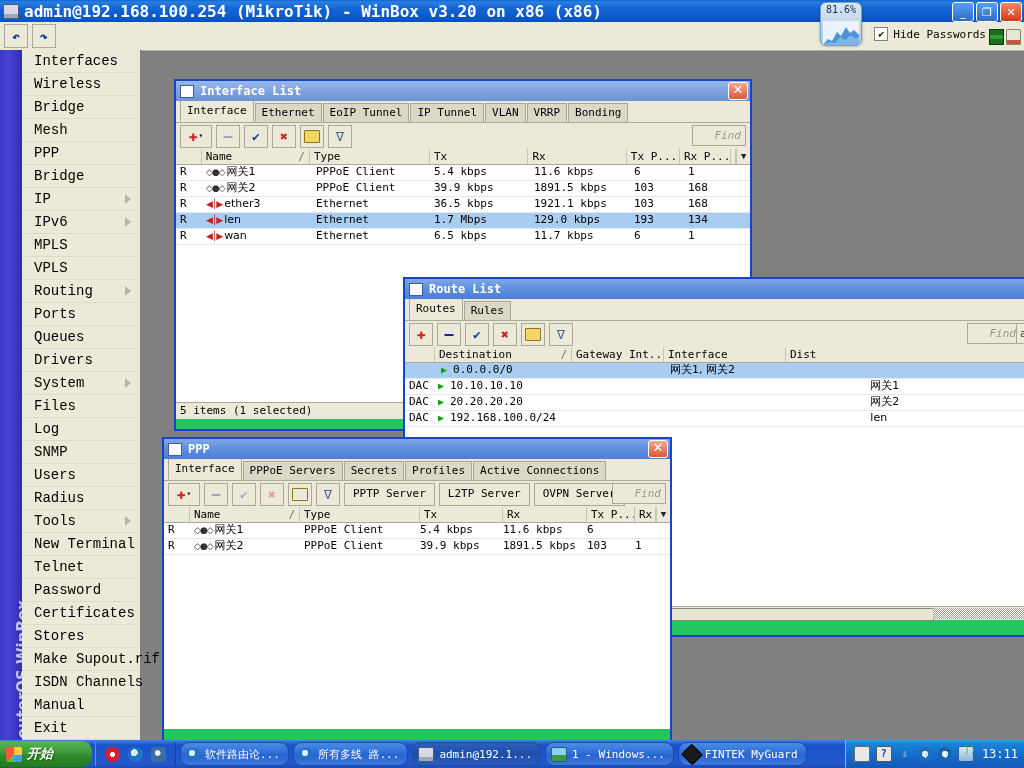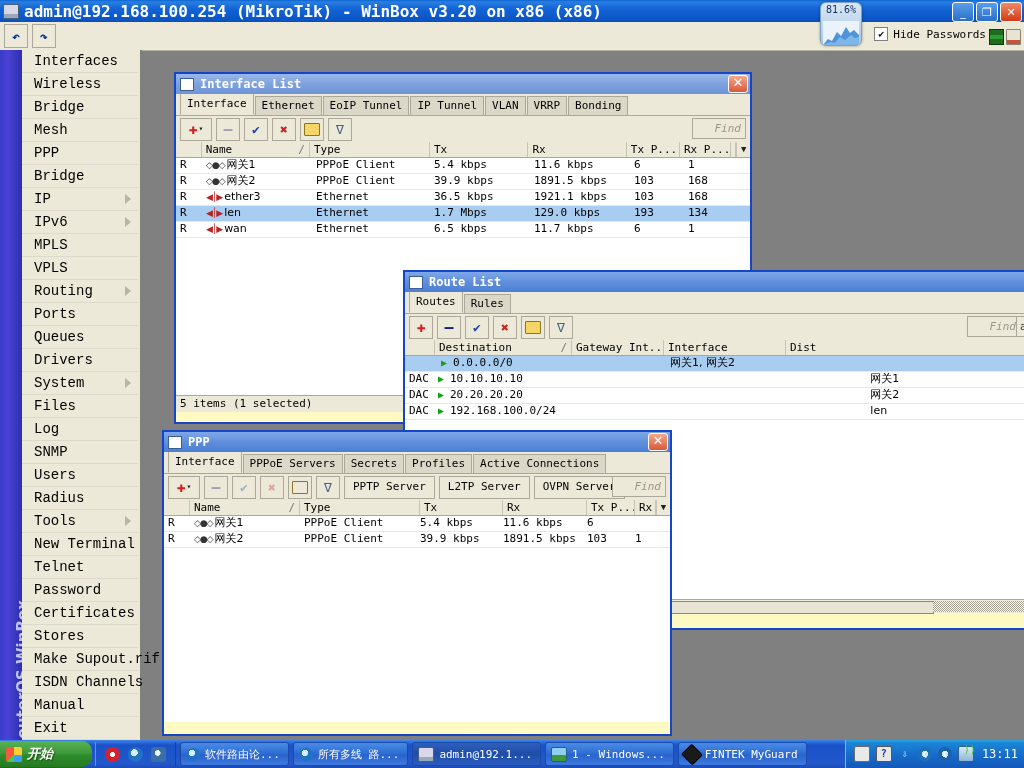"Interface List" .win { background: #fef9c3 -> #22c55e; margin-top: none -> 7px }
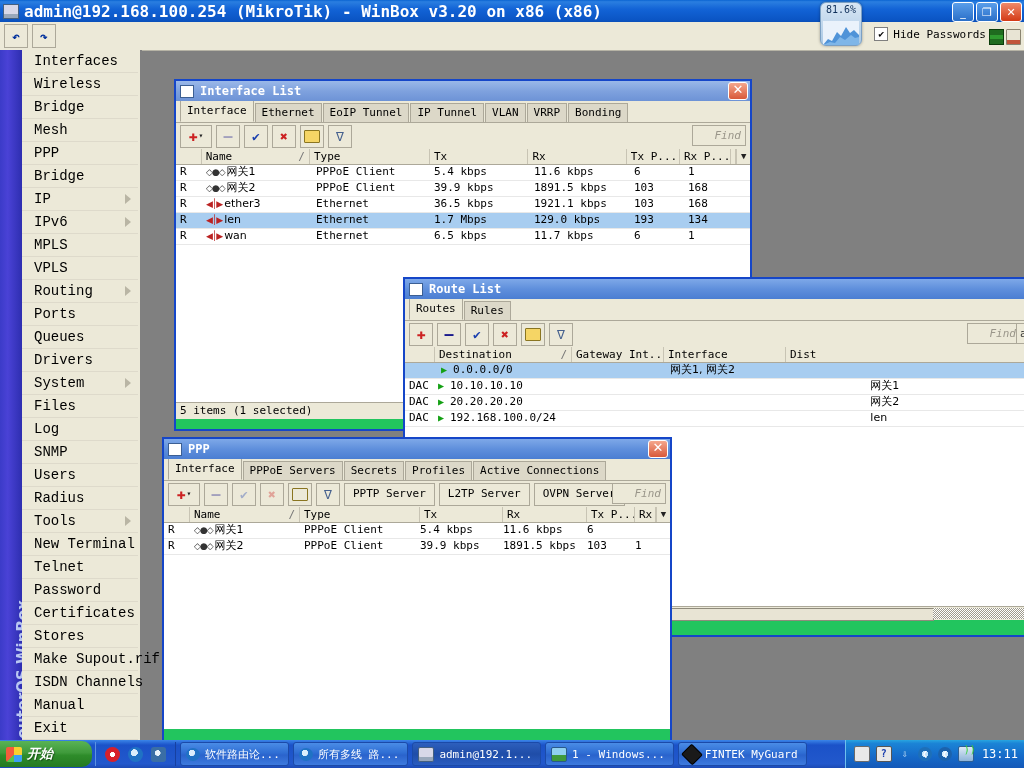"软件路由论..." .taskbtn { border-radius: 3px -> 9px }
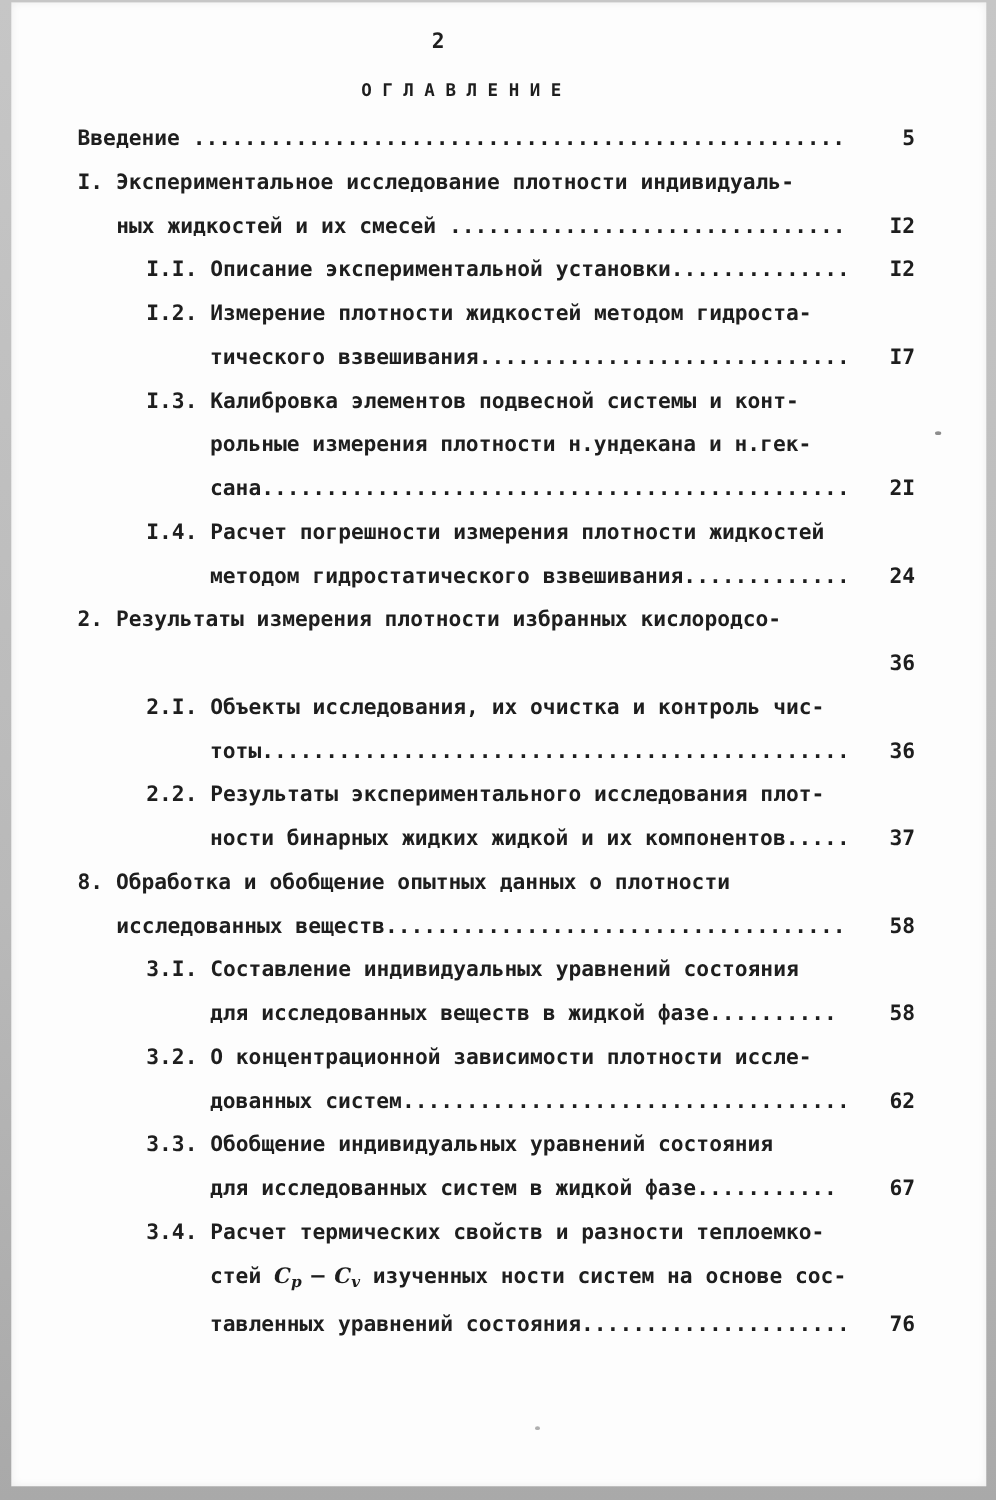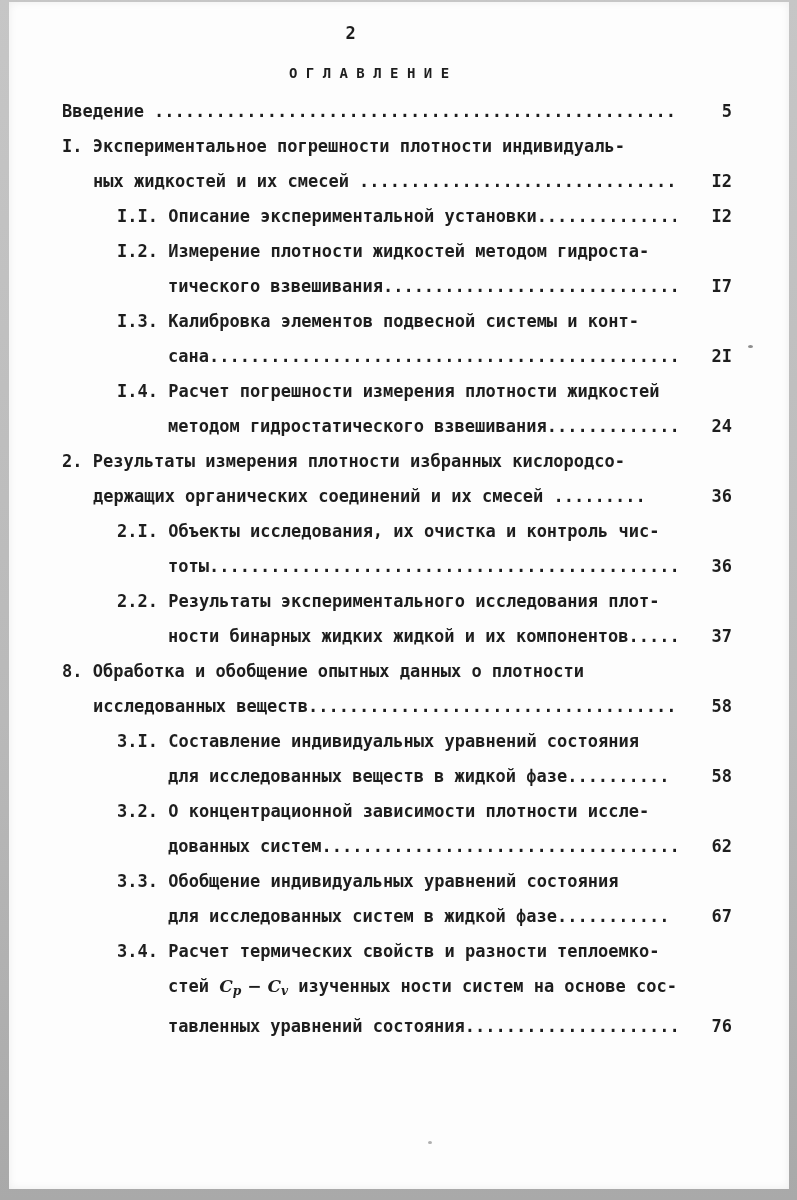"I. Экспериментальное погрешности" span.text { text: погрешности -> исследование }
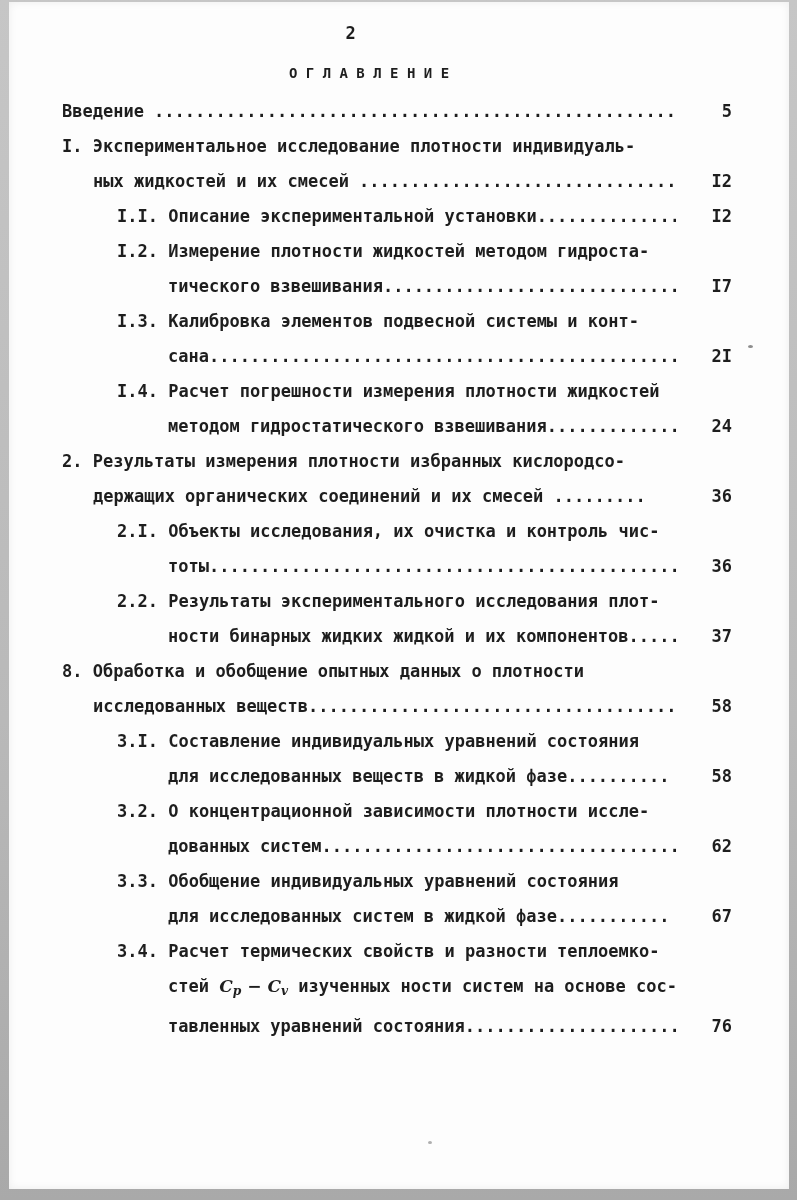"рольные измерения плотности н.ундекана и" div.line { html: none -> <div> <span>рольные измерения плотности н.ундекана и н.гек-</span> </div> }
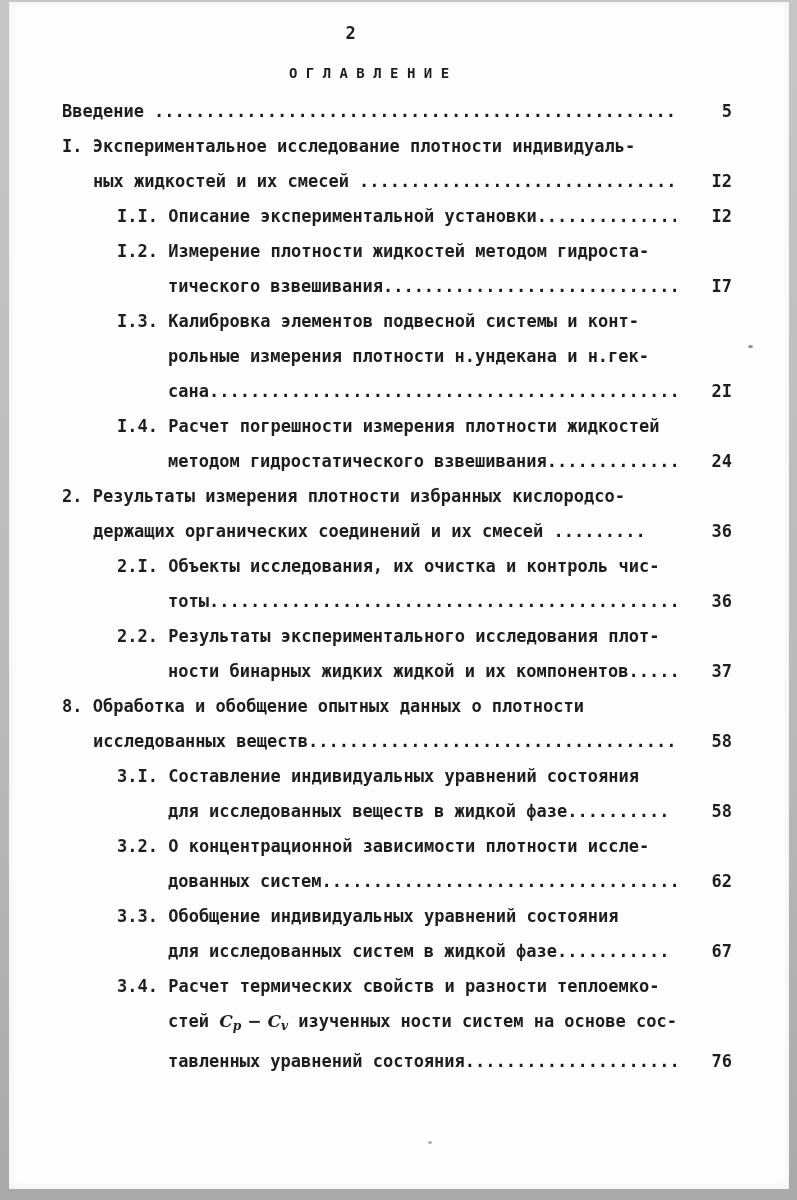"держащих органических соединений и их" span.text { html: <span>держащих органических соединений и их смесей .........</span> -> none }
================
## Work to be completed
The required output is every line from the one containing "border-radius: 3px ->" through the last line of the records, inclusive, reproduced exactly and without pictures.

## Expected output
"软件路由论..." .taskbtn { border-radius: 3px -> 9px }
"I. Экспериментальное погрешности" span.text { text: погрешности -> исследование }
"рольные измерения плотности н.ундекана и" div.line { html: none -> <div> <span>рольные измерения плотности н.ундекана и н.гек-</span> </div> }
"держащих органических соединений и их" span.text { html: <span>держащих органических соединений и их смесей .........</span> -> none }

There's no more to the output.